# Comparing E Mountain Bikes



## Bikebox (Sep 30, 2020)

All, I have been off my mountain bike for too many years, and I find myself in a position that getting back in the woods is very difficult. I live in southern Indiana and finding flat trails to get any stamina up... well there are none. ( I'm 42 and about 300#) 
I keep seeing these E-Mtb's onlilne an they seem very interesting, and could help me defeat some hills on some of the local trails to get me back out and doing this. 
I find that the price range is all over the place, and am unsure why there are hardtails of good quality that are $5000+ and some good quality hardtails that are closer to $2500. 
what is the reason for this large gap in pricing? 
Is it just the brand? or is there significant difference in motors and their controls.
all the reviews I can find like to compare like priced models, but finding what separates these price groups does not seem to be talked about.
I would buy a Talon E+ 29er ( when comes available) outright, but if there is some user advantage beyond what the pro's need I would consider financing a Norco or similar.
Does anyone have any insight in this?


----------



## mtbbiker (Apr 8, 2004)

You'd have to give us some examples of the ebikes you are looking at such as: is it a name brand bike, some off brand, component specs., etc. 
The bike name ebikes such as: Specialized, Giant, Trek, Scott, Norco, etc... Are going to be more expensive than non-main brands. Then the rest comes to components such as: drivetrain, brakes and suspension. The more expensive, will have better components. But now a days, even the less expensive components, suspensions and brakes work pretty darn good. 

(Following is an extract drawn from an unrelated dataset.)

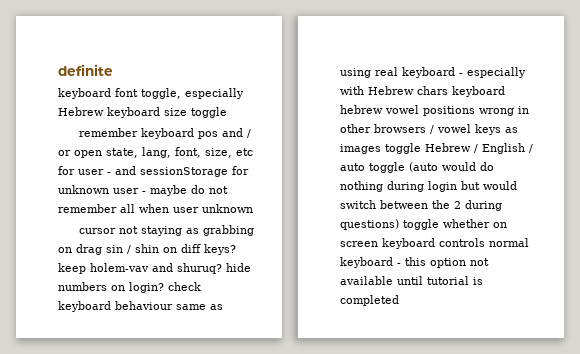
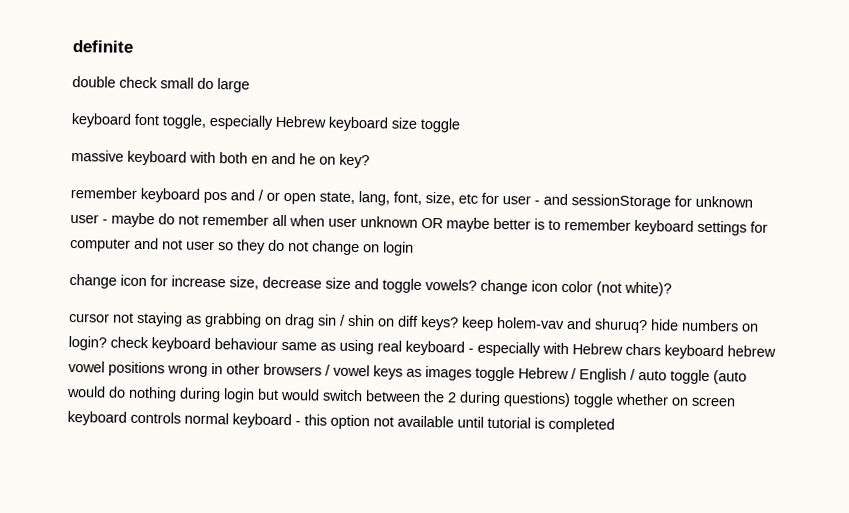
(113, 70) none -> [72,76,250,93] // double check small do large
(227, 112) none -> [71,149,370,169] // massive keyboard with both en and he on key?
(253, 208) none -> [421,217,768,236] [70,237,414,256] [69,273,672,297] OR maybe better is to remember keyboard settings for computer and not user so they do not change on login // change icon for increase size, decrease size and toggle vowels? change icon color (not white)?

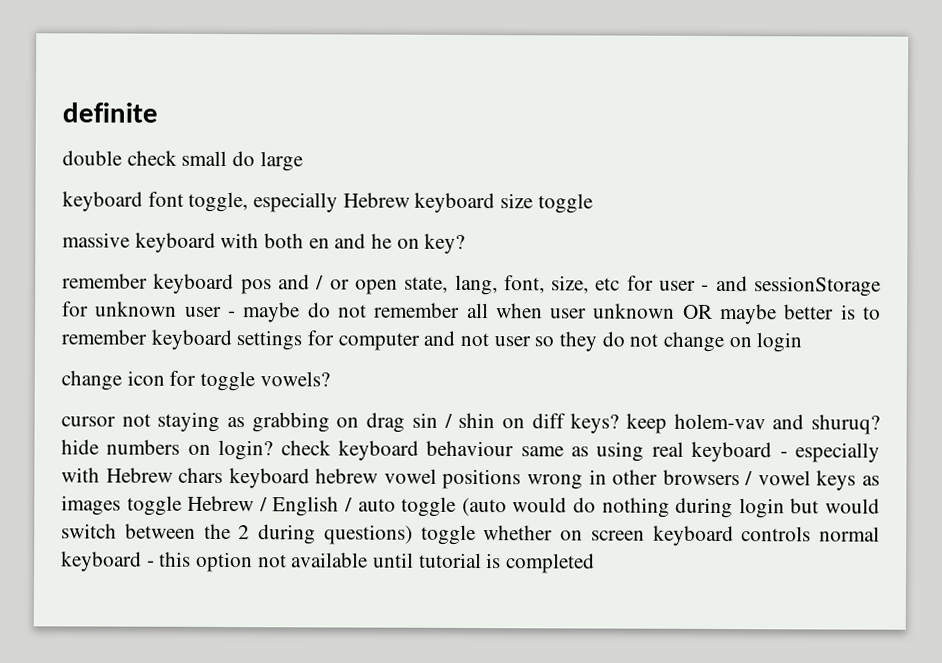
[171,275,672,297] increase size, decrease size and toggle vowels? change icon color (not white)? -> [200,370,330,392] toggle vowels?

Personally, if you have been off the bike for a while, most likely any price point above $2500 is going to feel pretty good compare to what you had in the past. If you can demo great! If not, buy in your price range and ride the heck out of that ebike. I guarantee you an ebike will put a smile on your face the entire ride!


----------



## DuncanDana (Oct 1, 2020)

So I'm in a similar situation to you, slightly larger number in one place, a little less in the other...

I recently have been able to pull my bikes out and start riding seriously again and the new E-bikes have caught my eye.

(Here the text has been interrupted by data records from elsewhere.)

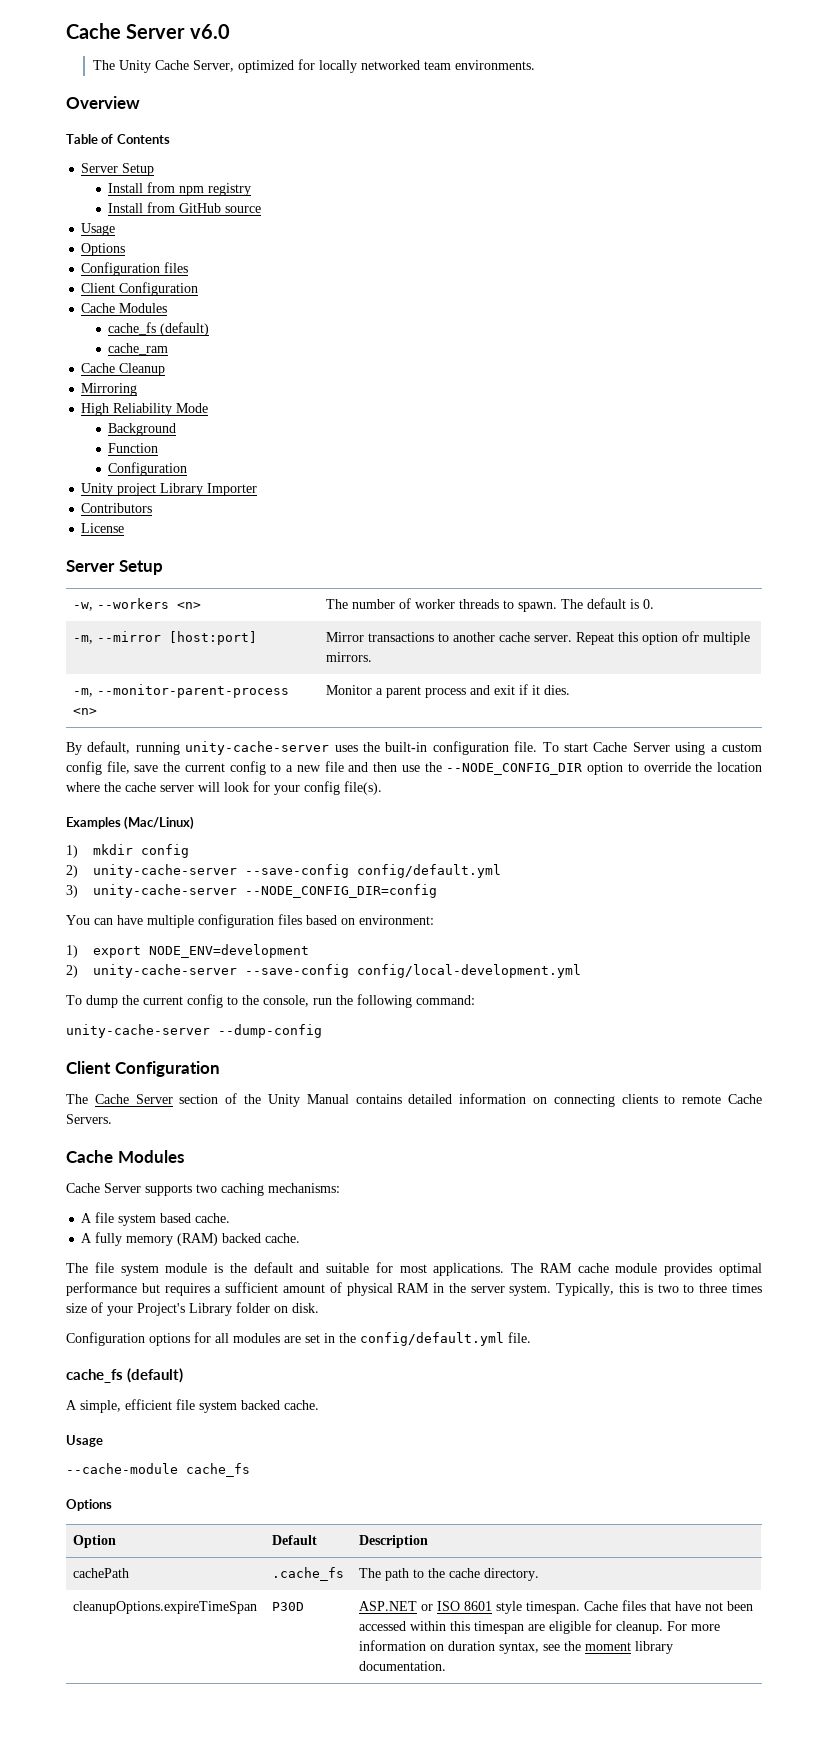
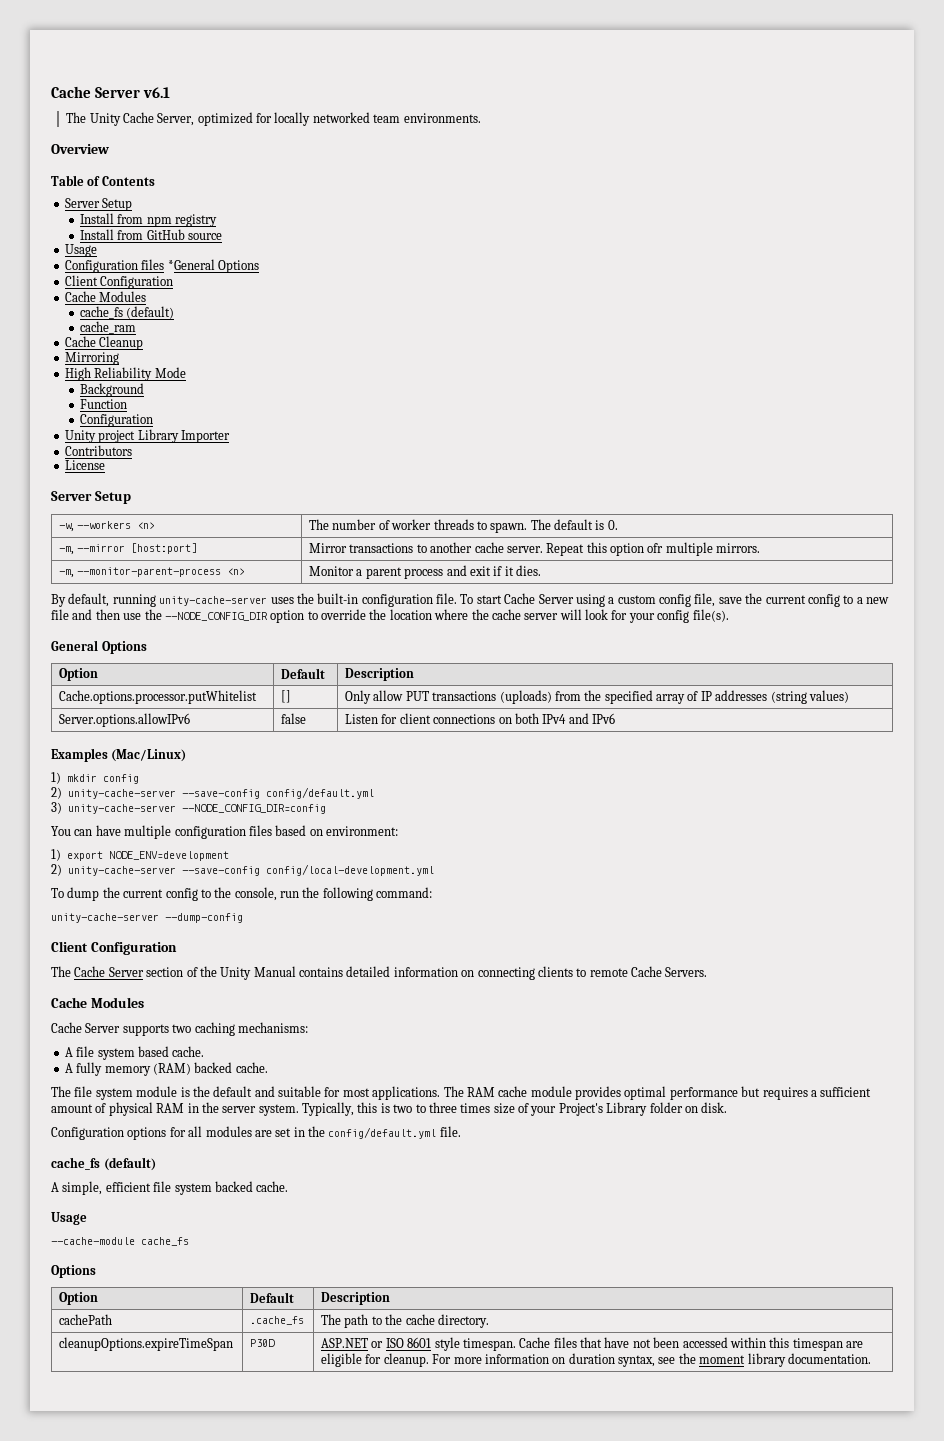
[66,23,230,39] Cache Server v6.0 -> [51,86,170,98] Cache Server v6.1
[81,243,126,256] // Options -> (97, 250) none
(189, 267) none -> [167,259,259,273] *General Options
(382, 788) none -> [51,640,147,654] [59,668,99,681] [281,668,326,679] [345,668,415,681] [59,690,258,704] [281,690,292,703] [345,690,849,704] [59,713,191,727] [281,713,307,724] [345,713,616,724] // General Options // Option | Default | Description // Cache.options.processor.putWhitelist | [] | Only allow PUT transactions (uploads) from the specified array of IP addresses (string values) // Server.options.allowIPv6 | false | Listen for client connections on both IPv4 and IPv6

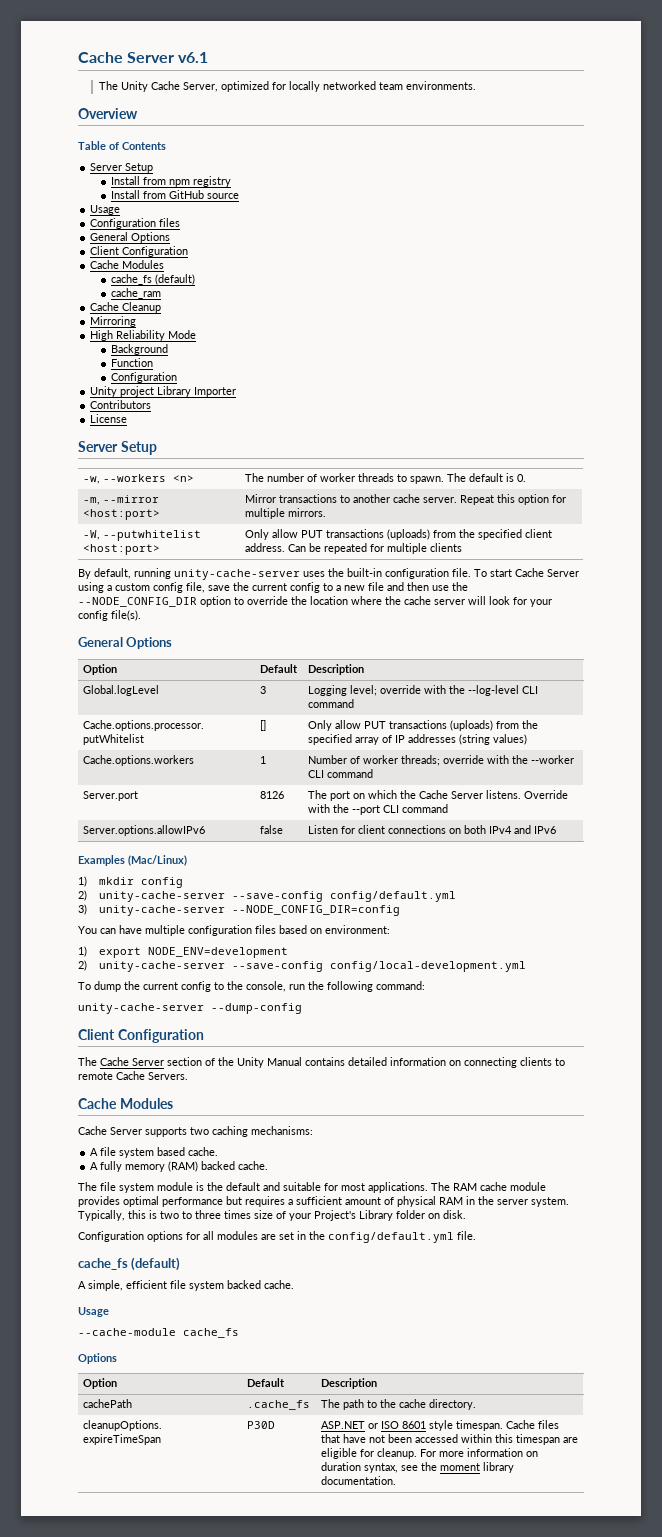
[167,259,215,270] *General -> [90,232,129,241] // General
[131,543,198,554] [host:port] -> [82,509,160,520] <host:port>
[647,543,664,553] ofr -> [551,495,566,503] for
[59,567,246,578] [309,565,542,579] -m, --monitor-parent-process <n> | Monitor a parent process and exit if it dies. -> [82,530,201,541] [82,544,160,555] [244,529,552,540] [244,543,462,554] -W, --putwhitelist <host:port> | Only allow PUT transactions (uploads) from the specified client address. Can be repeated for multiple clients
(415, 674) none -> [82,685,159,696] [259,686,266,694] [307,685,538,696] [307,699,354,708] // Global.logLevel | 3 | Logging level; override with the --log-level CLI command
(849, 696) none -> [82,755,194,766] [259,756,266,764] [307,755,574,766] [307,769,373,778] [82,791,138,801] [259,791,284,799] [307,790,568,801] [307,804,448,815] // Cache.options.workers | 1 | Number of worker threads; override with the --worker CLI command // Server.port | 8126 | The port on which the Cache Server listens. Override with the --port CLI command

A few months ago at the VIR track I saw one in the paddock. Fat tire, no suspension and I talked to the owner. I don't remember the brand, but he described it as "the cheapest thing" he could find on Amazon, just something to ride around the paddock area. I rode the thing and was blown away by how well it rode. I played around with gas mopeds as a kid and this thing would have crushed them.

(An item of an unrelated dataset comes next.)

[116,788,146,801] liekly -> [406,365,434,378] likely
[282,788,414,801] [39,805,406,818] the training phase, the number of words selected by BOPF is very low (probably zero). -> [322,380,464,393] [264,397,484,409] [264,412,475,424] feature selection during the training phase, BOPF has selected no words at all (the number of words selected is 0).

My only nit-pick was the brakes. I got the bike up above 30mph and when I went for the brakes the standard bicycle type rotors struggled to get me stopped. I wasn't prepared for how fast it went and I really struggled to get stopped before I blew a stop sign.

I guess my point is that even the cheapest thing out there was a real jump up from what I was used to or expected.

Hope that helps..


----------



## Mingui 666 (Nov 17, 2019)

Subtitled ENG DEU FRA POR RUS JAP ITA


----------



## Bikebox (Sep 30, 2020)

Thank you, this does help.


----------



## tinfang (Sep 2, 2019)

LBS support is pretty important. Having someone to perform updates and maintenance when needed is key. The major manufactures motors are all within 15% or so of performance of each other. You need to decide what type of riding you want to do. XC, Downhill, Trail, Gravel, Greenway, Road. And then if you like to sort of suffer or you want full power when you want it.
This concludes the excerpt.